THE VILLAGE SCOLA DI VIMIGNANO
It is one of the best preserved medieval villages in the province of Bologna, with an architectural homogeneity which is expressed in the civil buildings, tower houses and oratories and which also preserves a centuries-old cypress tree registered in the register of
monumental trees of Italy.
The name seems to derive from the Lombard Sculca which indicated an armed guard post
(6th - 8th century), the village in fact had considerable military
and strategic importance at that time, being part of a fortified line that protected the Exarchate of Ravenna (Eastern Roman Empire) from the expansionist thrusts of the Lombards (settled in Tuscany) and constituted the border. The existing buildings date back to the transition between the fourteenth and fifteenth centuries when a favorable economic situation brought about a strong boost to building growth thanks to the professionalism of the workers from Lombardy: the Comacini masters.
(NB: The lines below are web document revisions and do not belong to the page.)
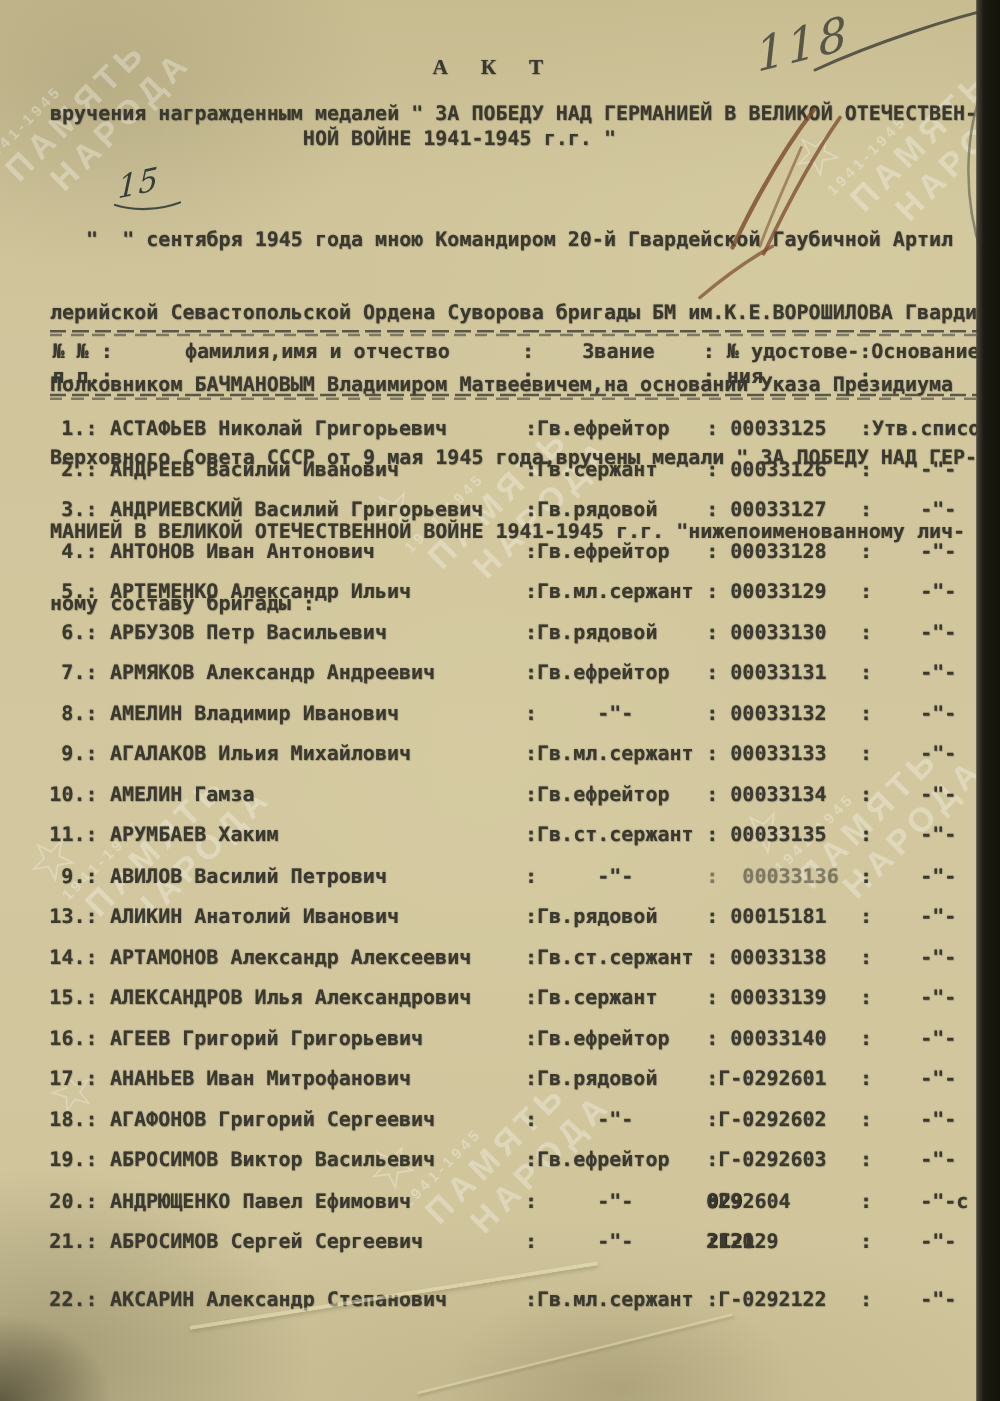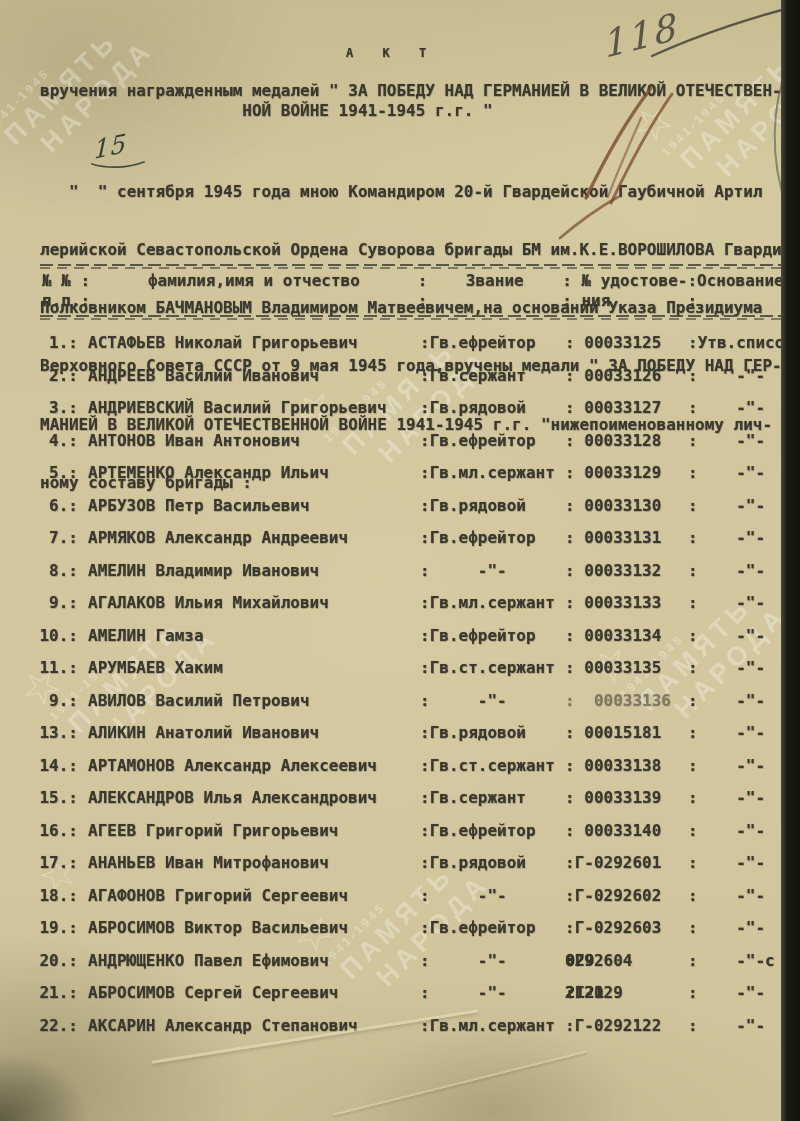--- a/index.html
+++ b/index.html
@@ -14,21 +14,21 @@
       radial-gradient(ellipse 620px 210px at 55% 100%, rgba(118,108,68,.16), transparent 70%),
       radial-gradient(ellipse 200px 120px at 62% 99%, rgba(96,86,50,.22), transparent 70%),
       linear-gradient(180deg,#c7bb90 0%,#cfc49a 14%,#d2c79e 58%,#cfc49a 100%);
     font-family:"DejaVu Sans Mono","Liberation Mono",monospace;
   }
   .tw{
     position:absolute;white-space:pre;font-weight:700;
     font-size:16px;line-height:19.4px;color:#3a382f;
     text-shadow:0 0 1px rgba(56,54,45,.55), .6px .6px 0 rgba(56,54,45,.22);
   }
-  .title{font-size:12px;letter-spacing:11px;}
+  .title{font-size:17px;letter-spacing:11px;font-family:Liberation Serif, serif;}
   
   .wm{position:absolute;transform:rotate(-45deg);color:rgba(255,255,255,.30);
       font-family:"Liberation Sans",sans-serif;font-weight:bold;pointer-events:none;}
   .wm .wm-star{font-size:46px;line-height:.9;display:block;font-weight:normal;}
   .wm .wm-years{font-size:12px;letter-spacing:3px;display:block;margin:2px 0 0 6px;}
   .wm .wm-l1{font-size:27px;letter-spacing:5px;display:block;margin-left:14px;}
   .wm .wm-l2{font-size:27px;letter-spacing:5px;display:block;margin-left:34px;}
   .wm-solo-star{position:absolute;color:rgba(255,255,255,.28);font-size:44px;
       font-family:"DejaVu Sans",sans-serif;transform:rotate(-20deg);pointer-events:none;}
   
@@ -279,21 +279,21 @@
       <span class="c-cert"><span class="pre">:Г-</span><span class="cbold">029</span><span class="post">2604</span></span>
       <span class="c-basis">:    -"-с</span>
     </div>
       <div class="row" style="top: 650px;">
       <span class="c-num">21.:</span>
       <span class="c-name">АБРОСИМОВ Сергей Сергеевич</span>
       <span class="c-rank">:     -"-</span>
       <span class="c-cert"><span class="pre">:Г-029</span><span class="cbold">2121</span><span class="post"></span></span>
       <span class="c-basis">:    -"-</span>
     </div>
-      <div class="row" style="top: 683px;">
+      <div class="row" style="top: 697px;">
       <span class="c-num">22.:</span>
       <span class="c-name">АКСАРИН Александр Степанович</span>
       <span class="c-rank">:Гв.мл.сержант</span>
       <span class="c-cert"><span class="pre">:Г-0292122</span><span class="cbold"></span><span class="post"></span></span>
       <span class="c-basis">:    -"-</span>
     </div>
     </div>
 
   <div class="hw hw-118">118</div>
   <div class="hw hw-15">15</div>

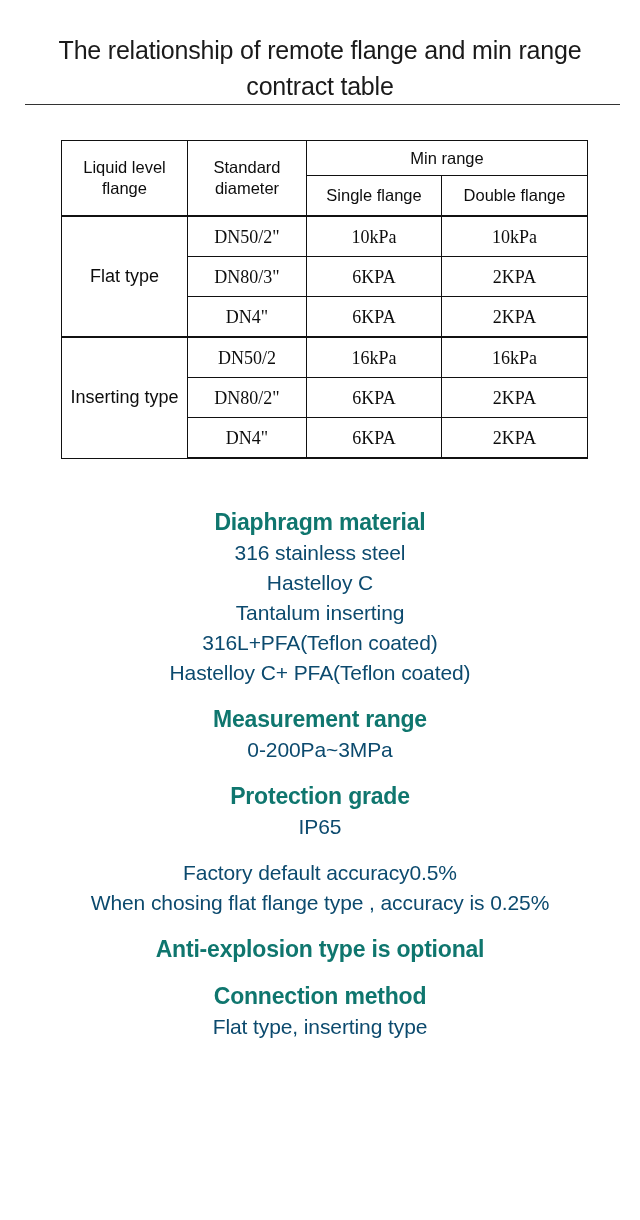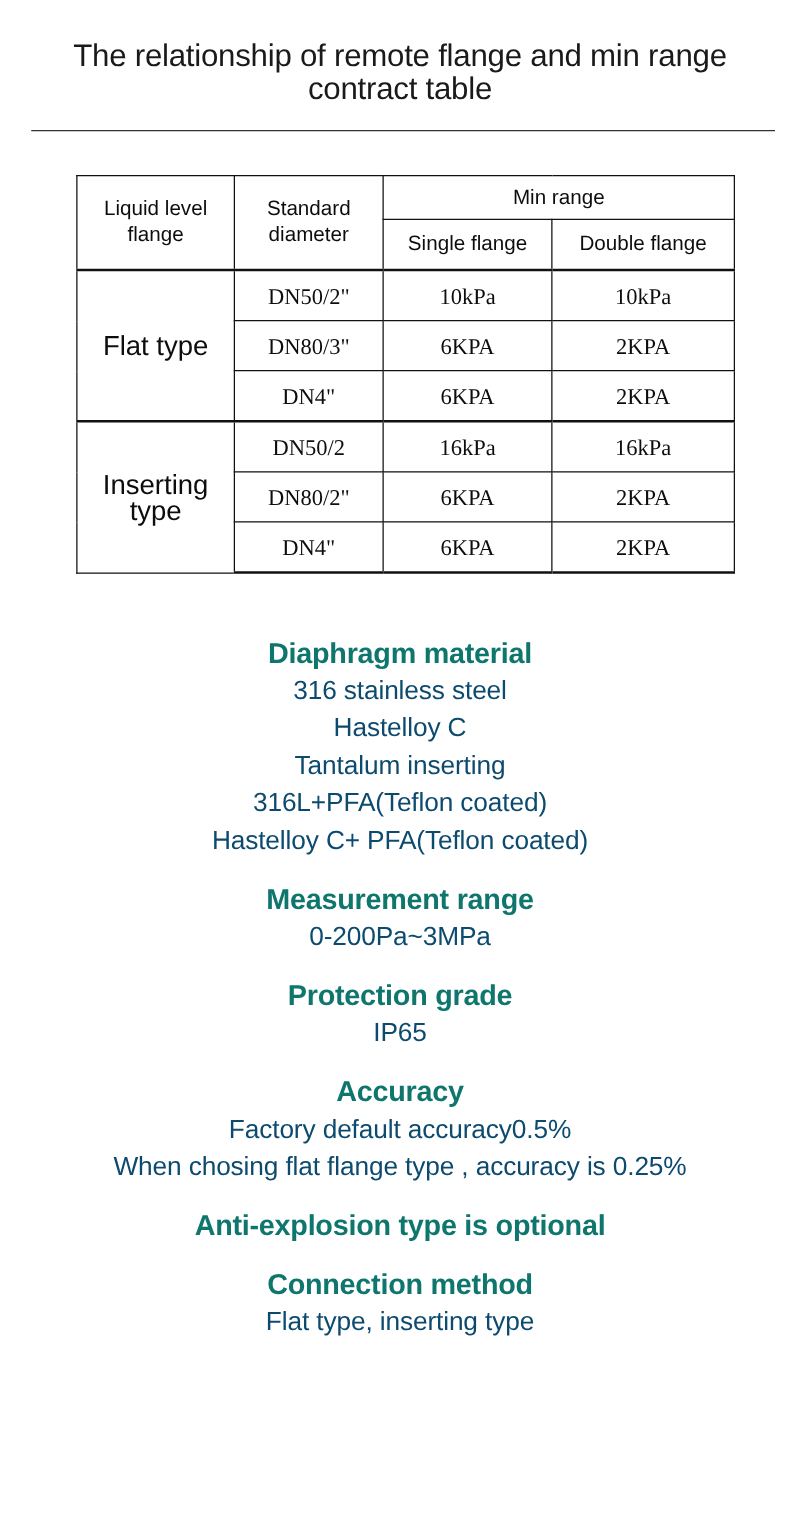--- a/index.html
+++ b/index.html
@@ -16,21 +16,21 @@
   }
 
   
   .page-title {
     position: absolute;
     top: 32px;
     left: 40px;
     width: 560px;
     text-align: center;
     font-size: 25px;
-    line-height: 26px;
+    line-height: 36px;
     color: #1a1a1a;
     font-weight: 400;
     letter-spacing: -0.2px;
   }
   .title-rule {
     position: absolute;
     top: 104px;
     left: 25px;
     width: 595px;
     height: 1px;
@@ -63,21 +63,21 @@
     font-size: 16.5px;
     line-height: 21px;
     font-weight: 400;
     height: 38px;
   }
   .th-tall { height: 39px; }
   .th-span { height: 34px; }
 
   .group-cell {
     font-family: "Liberation Sans", sans-serif;
-    font-size: 22px;
+    font-size: 18px;
     line-height: 21px;
     font-weight: 400;
   }
   .data-cell {
     font-family: "Liberation Serif", serif;
     font-size: 18px;
     line-height: 22px;
     height: 39px;
   }
   .grp-top td { border-top: 2px solid #111111; }
@@ -189,21 +189,20 @@
   <div class="gap-sm"></div>
 
   <div class="spec-block">
     <div class="spec-heading">Protection grade</div>
     <div class="spec-line">IP65</div>
   </div>
 
   <div class="gap-sm"></div>
 
   <div class="spec-block">
-    <div class="spec-heading">Accuracy</div>
     <div class="spec-line">Factory default accuracy0.5%</div>
     <div class="spec-line">When chosing flat flange type , accuracy is 0.25%</div>
   </div>
 
   <div class="gap-sm"></div>
 
   <div class="spec-block">
     <div class="spec-heading">Anti-explosion type is optional</div>
   </div>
Borgo la Scola was built almost entirely by Comacine masters, whose constructions have defied time. They used particular construction techniques and marked the buildings they built with their symbols, for example, with the Celtic rose and symbols of abundance. The tower house of Cadoré, not far from the Scola, preserves a fireplace with some symbols from they used in their works: the compass, the plumb line, the mallet.
THE PARISI FAMILY AND THE HOUSE
The Parisi family was the dominant family of the Scola village and was the owner
of the entire village until the mid-18th century .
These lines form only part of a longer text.